"Who’s going to play you in the movie?" From hidden in a teenage diary with a key, 90-year-old Florence was revealed in a book. I have traveled to 20 cities on The Red Leather Diary tour, and with the paperback coming out next week on January 20, we will log more. Florence and I often appear together.
At the end of each reading, we were inevitably asked that question.
"Meryl Streep," answered a glamorous Florence, staring off for a moment in her violet tinted black-framed Gucci glasses.
"Scarlett Johansson for young Florence or for me," I said. "What do you think? I’d love to hear your suggestions."
From the moment I stepped out of my building at 98 Riverside Drive when I was 22 and encountered Titanic treasure – a dumpster filled with old steamer trunks plastered with vintage travel stickers, just a polishing away from their descendents at Louis Vuitton, it was like finding a message in a bottle.
Unhesitatingly, I climbed up, and into what felt like my own movie.
When I decided to become awriter, I made a pact with myself. If I want to write, I must become an interesting person and take chances.
At Elaine’s, the famous Upper East Side restaurant, which just celebrated its 45th anniversary, a group of New York Times editors took me out to dinner to celebrate The Red Leather Diary‘s publication. After one too many whiskeys, I overheard my boyfriend, Tom, a writer, talking to a radio personality. "The Red Leather Diary is The Ben-Hur of our generation." "Where did you get that?" I laughed, shaking my head as our cab sped us through Manhattan towards home.
When I found the diary, I was immediately transfixed by the writings of the young woman, who breathlessly chronicled her teenage years during the 1930s. Passionate, cosmopolitan, cultured, risk-taking, tempted equally by both men and women, Florence seemed to leap from the page – and to elicit connections to my own life as a 20-something single woman in New York.

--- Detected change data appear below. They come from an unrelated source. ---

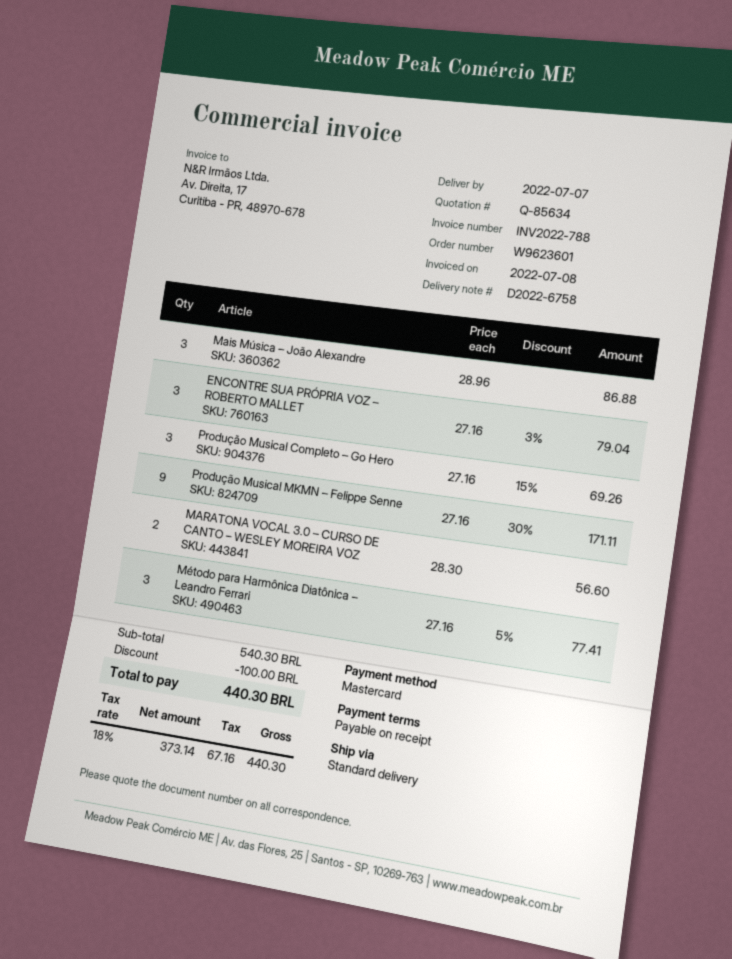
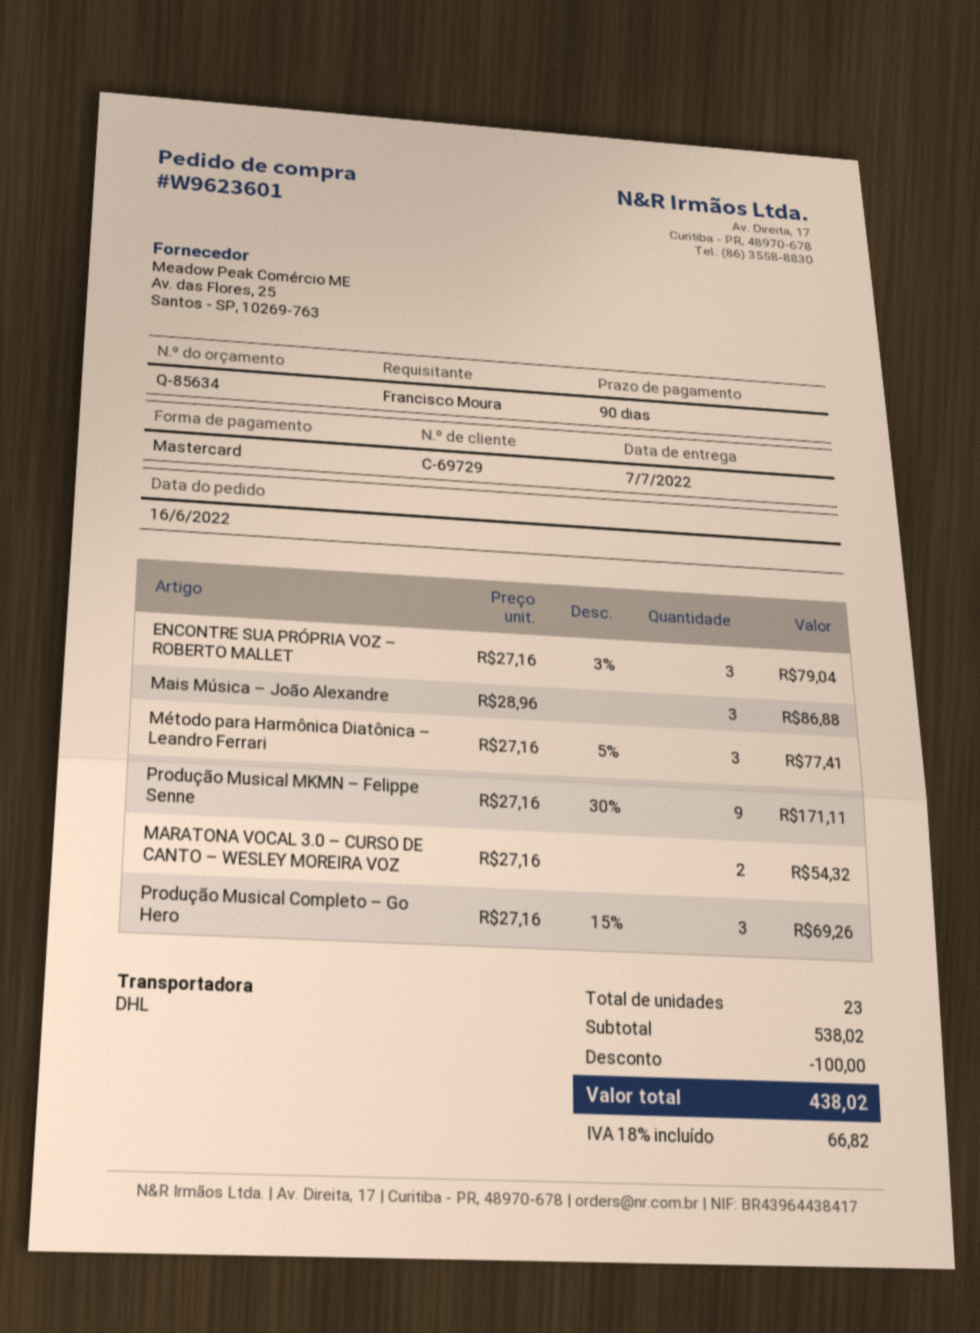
payment terms: on receipt -> 90 days
shipping method: standard -> DHL
MARATONA VOCAL 3.0 – CURSO DE CANTO – WESLEY MOREIRA VOZ: 2 x 28.30 = 56.60 -> 2 x 27.16 = 54.32
subtotal: 540.30 -> 538.02
tax: 18% = 67.16 -> 18% = 66.82
total: 440.30 -> 438.02

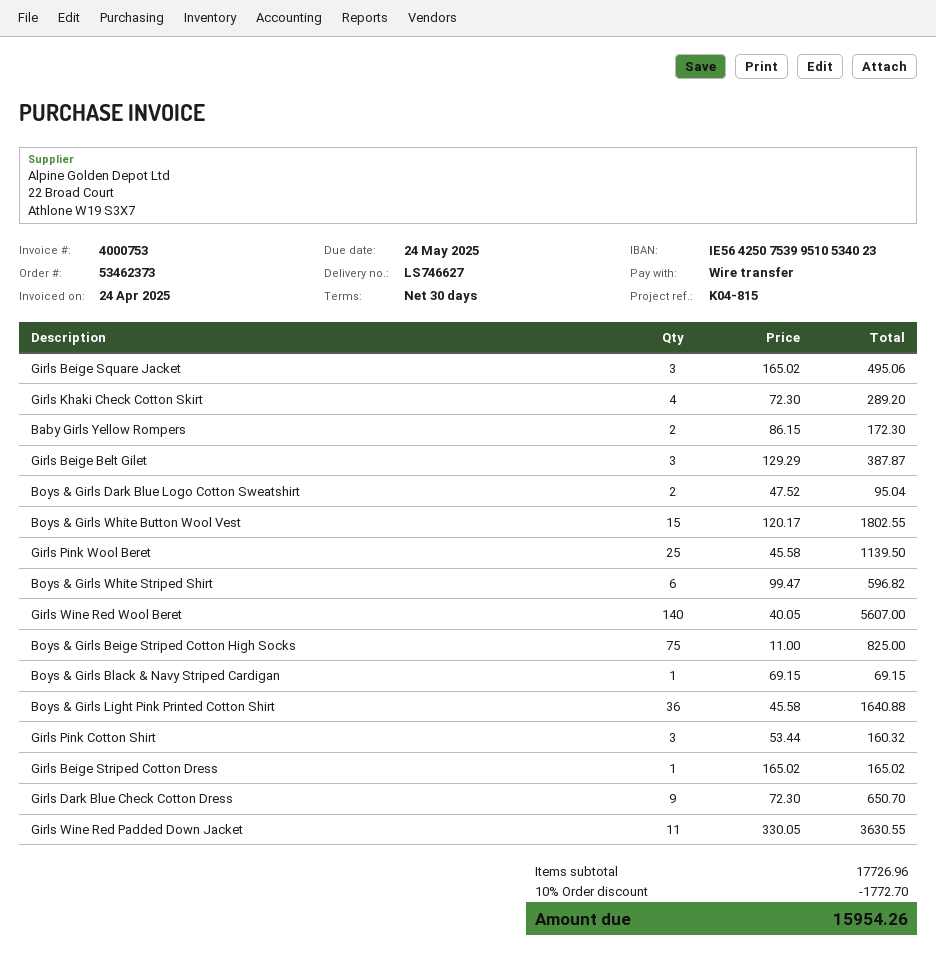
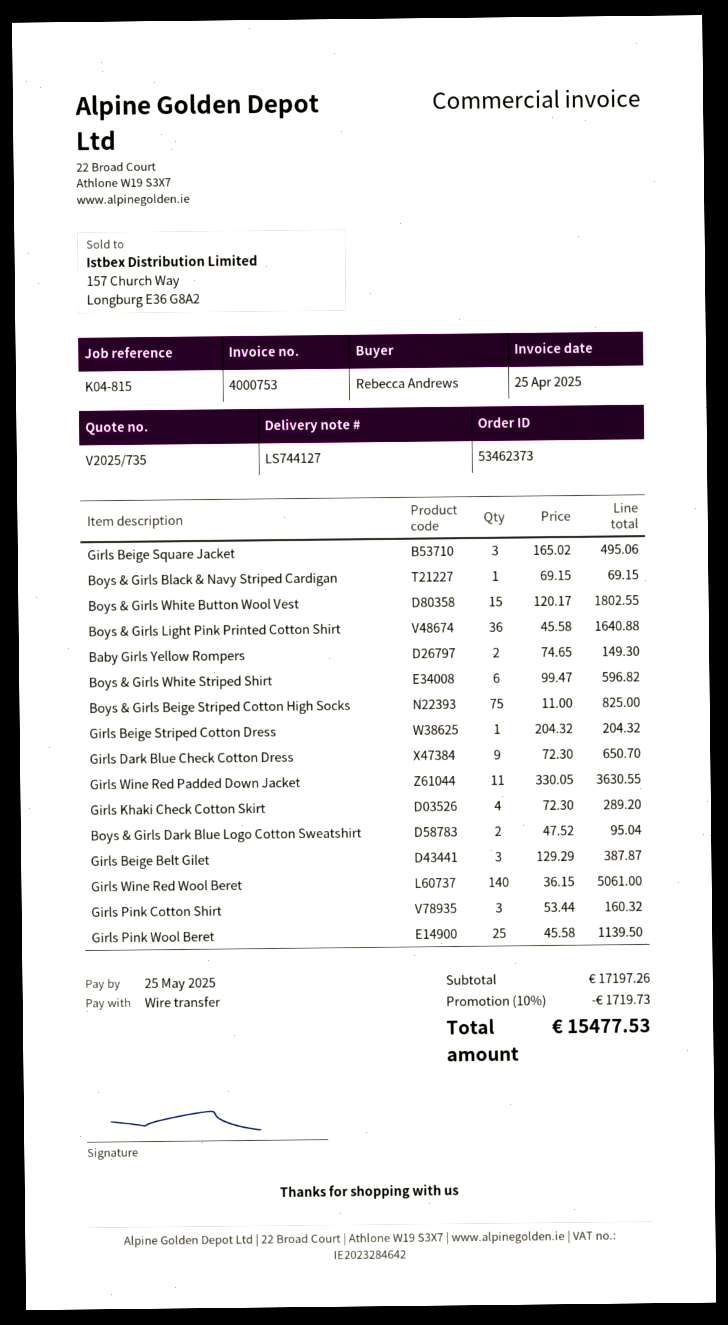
delivery note number: LS746627 -> LS744127
invoice date: 2025-04-24 -> 2025-04-25
due date: 2025-05-24 -> 2025-05-25
Baby Girls Yellow Rompers: 2 x 86.15 = 172.30 -> 2 x 74.65 = 149.30
Girls Wine Red Wool Beret: 140 x 40.05 = 5607.00 -> 140 x 36.15 = 5061.00
Girls Beige Striped Cotton Dress: 1 x 165.02 = 165.02 -> 1 x 204.32 = 204.32
subtotal: 17726.96 -> 17197.26
discount: 10% = 1772.70 -> 10% = 1719.73
total: 15954.26 -> 15477.53

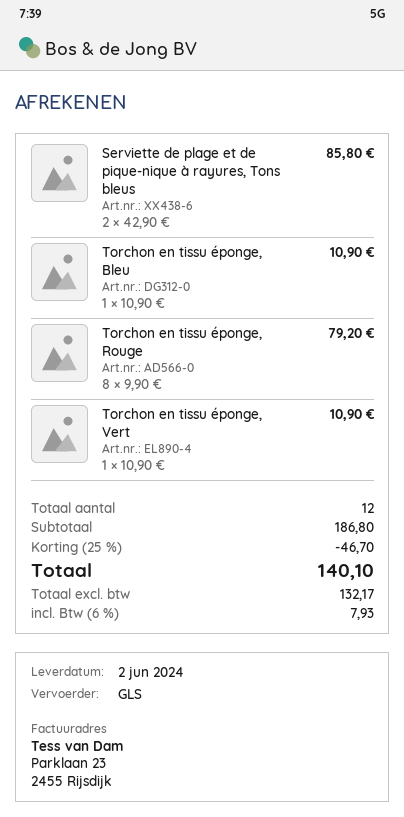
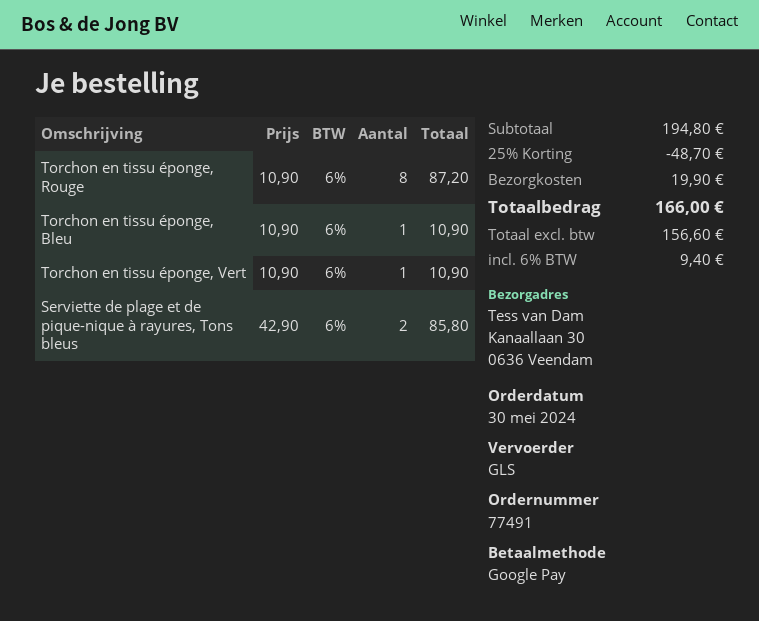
Torchon en tissu éponge, Rouge: 8 x 9.90 = 79.20 -> 8 x 10.90 = 87.20
subtotal: 186.80 -> 194.80
discount: 25% = 46.70 -> 25% = 48.70
shipping: none -> 19.90
net: 132.17 -> 156.60
tax: 6% = 7.93 -> 6% = 9.40
total: 140.10 -> 166.00

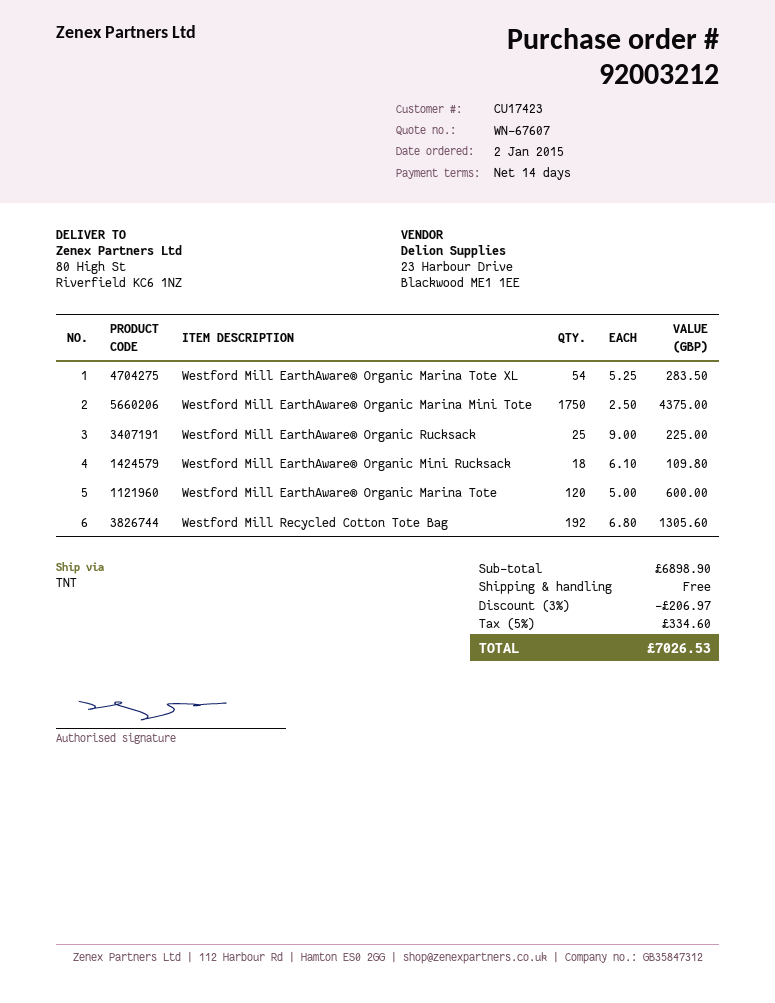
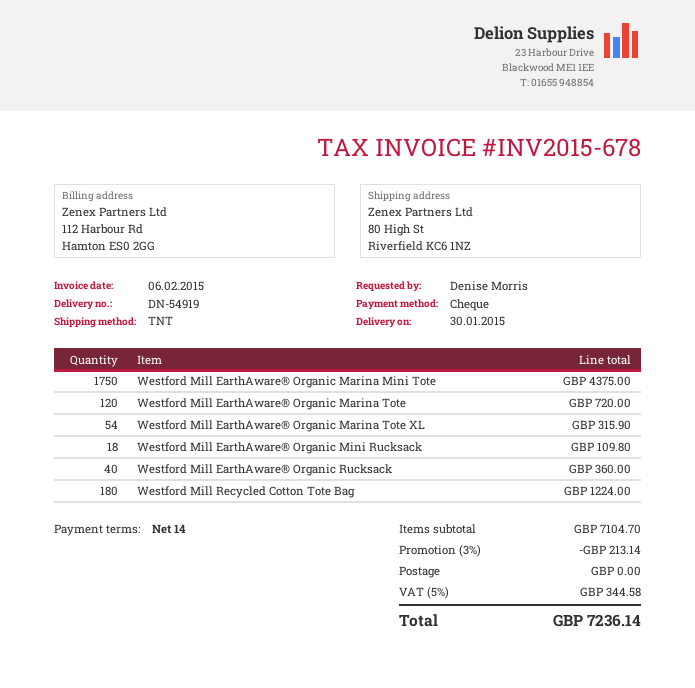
Westford Mill EarthAware® Organic Marina Tote XL: 54 for 283.50 -> 54 for 315.90
Westford Mill EarthAware® Organic Rucksack: 25 for 225.00 -> 40 for 360.00
Westford Mill EarthAware® Organic Marina Tote: 120 for 600.00 -> 120 for 720.00
Westford Mill Recycled Cotton Tote Bag: 192 for 1305.60 -> 180 for 1224.00
subtotal: 6898.90 -> 7104.70
discount: 3% = 206.97 -> 3% = 213.14
tax: 5% = 334.60 -> 5% = 344.58
total: 7026.53 -> 7236.14

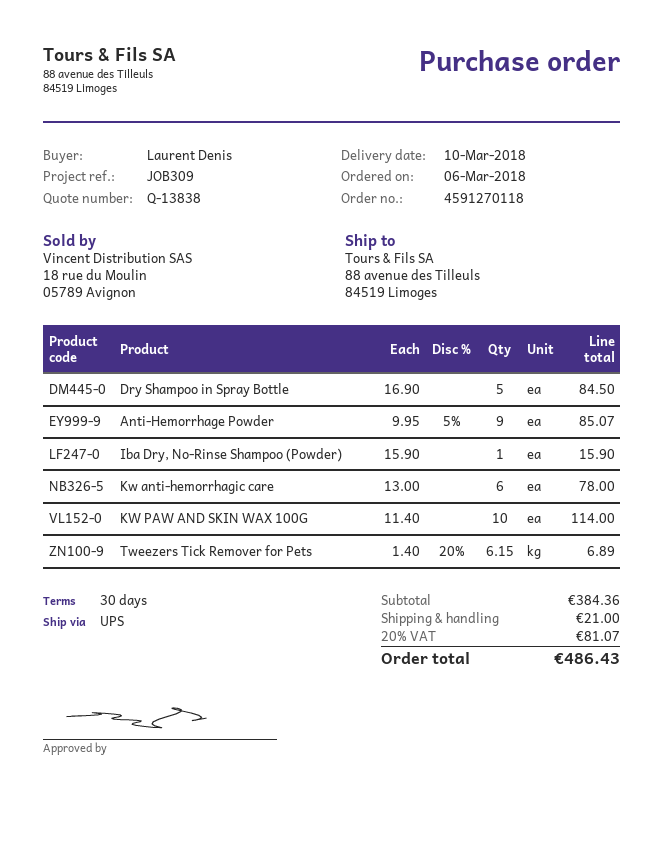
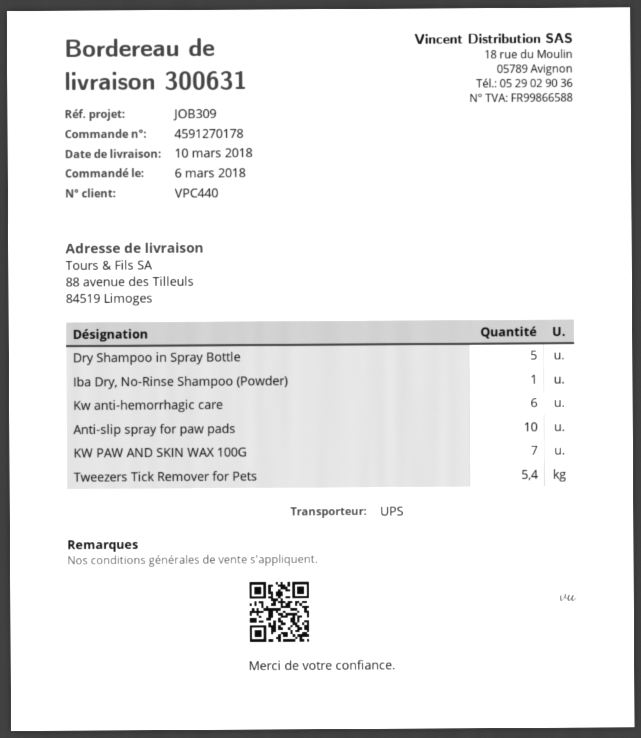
order number: 4591270118 -> 4591270178
Anti-Hemorrhage Powder: 9 -> none
KW PAW AND SKIN WAX 100G: 10 -> 7
Tweezers Tick Remover for Pets: 6.15 -> 5.4
Anti-slip spray for paw pads: none -> 10

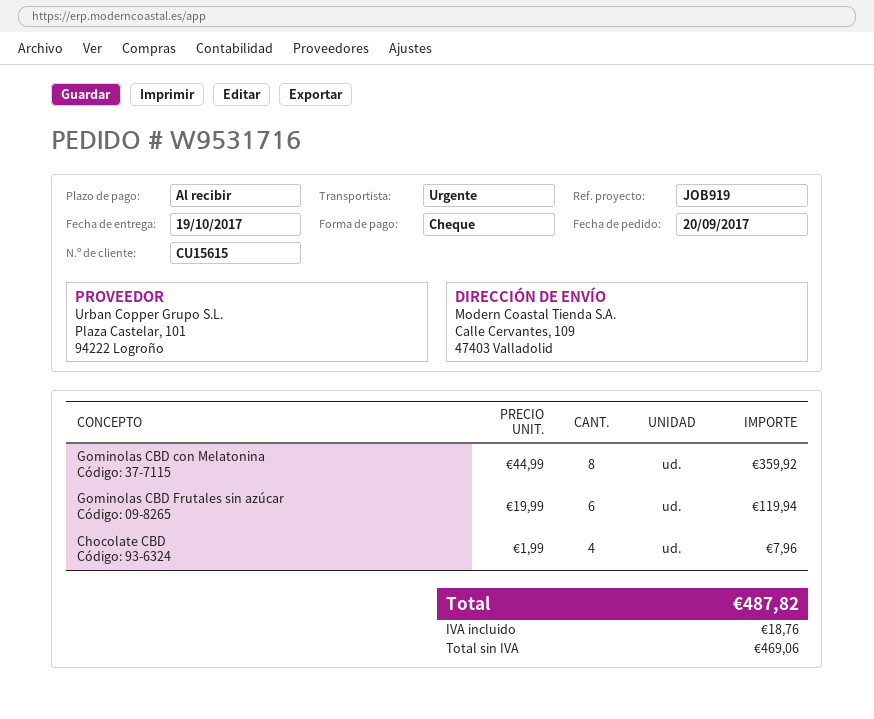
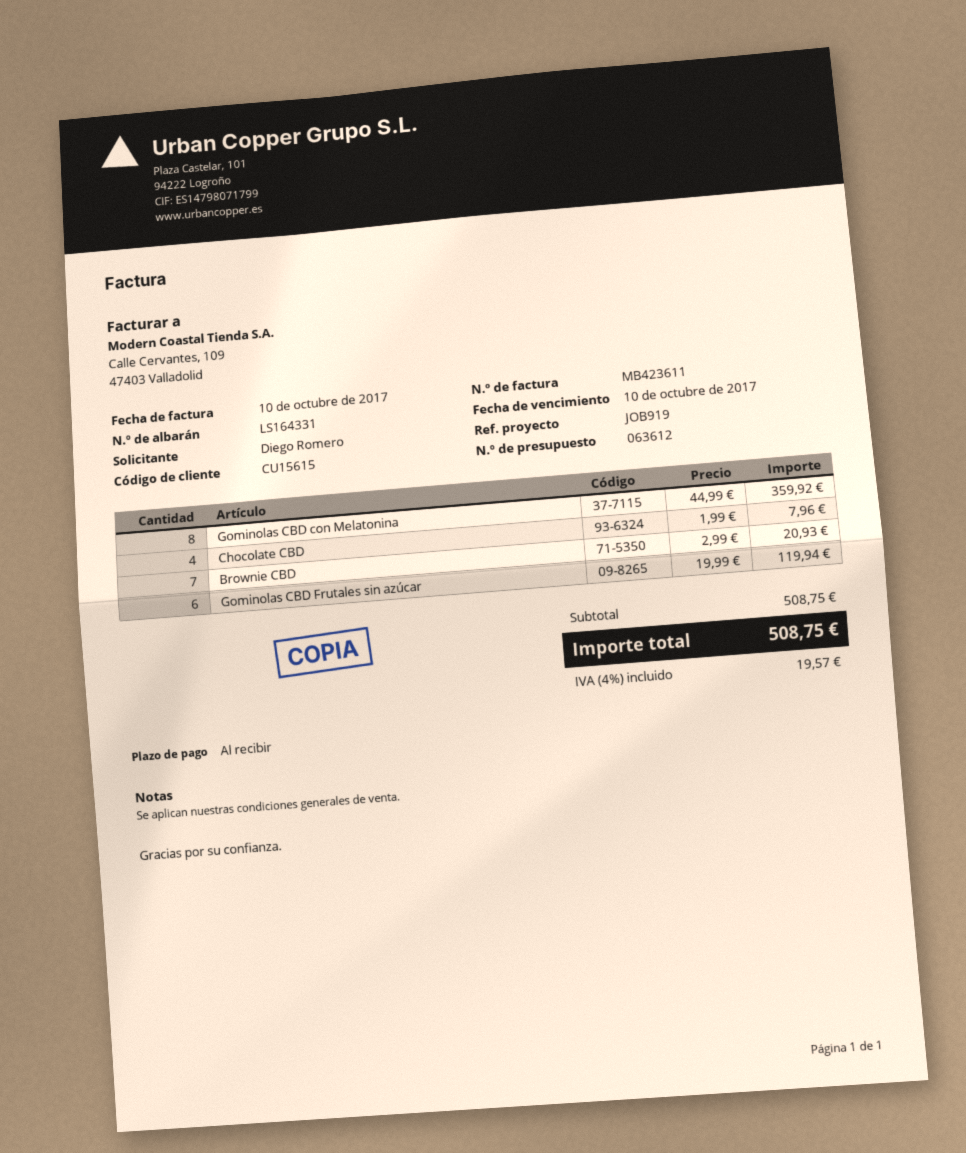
Brownie CBD: none -> 7 x 2.99 = 20.93
tax: 18.76 -> 19.57
total: 487.82 -> 508.75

Maybe Claire Danes, Julia Stiles…
Florence’s life was rich in theater and art, salons, an obsession with a famous avant-garde actress, Eva Le Gallienne, and lovers, writers and poets, including an Italian count Florence met when she sailed to Europe in 1936. Filippo Canaletti Gaudenti da Sirola – I love rolling all of his names off my tongue. Filippo, a poet and pilot, composed love verses to Florence, which he published in his book, Il poeta e l’amore.
"He was gorgeous, a movie star," Florence sighed.
Florence thanked me for getting her out of "the ghetto of old age," with her daughters and granddaughters looking on. Florence helped finish my sentences as I inscribed, "Once upon a time…"
Lily Koppel, author of The Red Leather Diary: Reclaiming a Life Through the Pages of a Lost Journal, is guest blogging on Jewcy, and she’ll be here all week. Stay tuned.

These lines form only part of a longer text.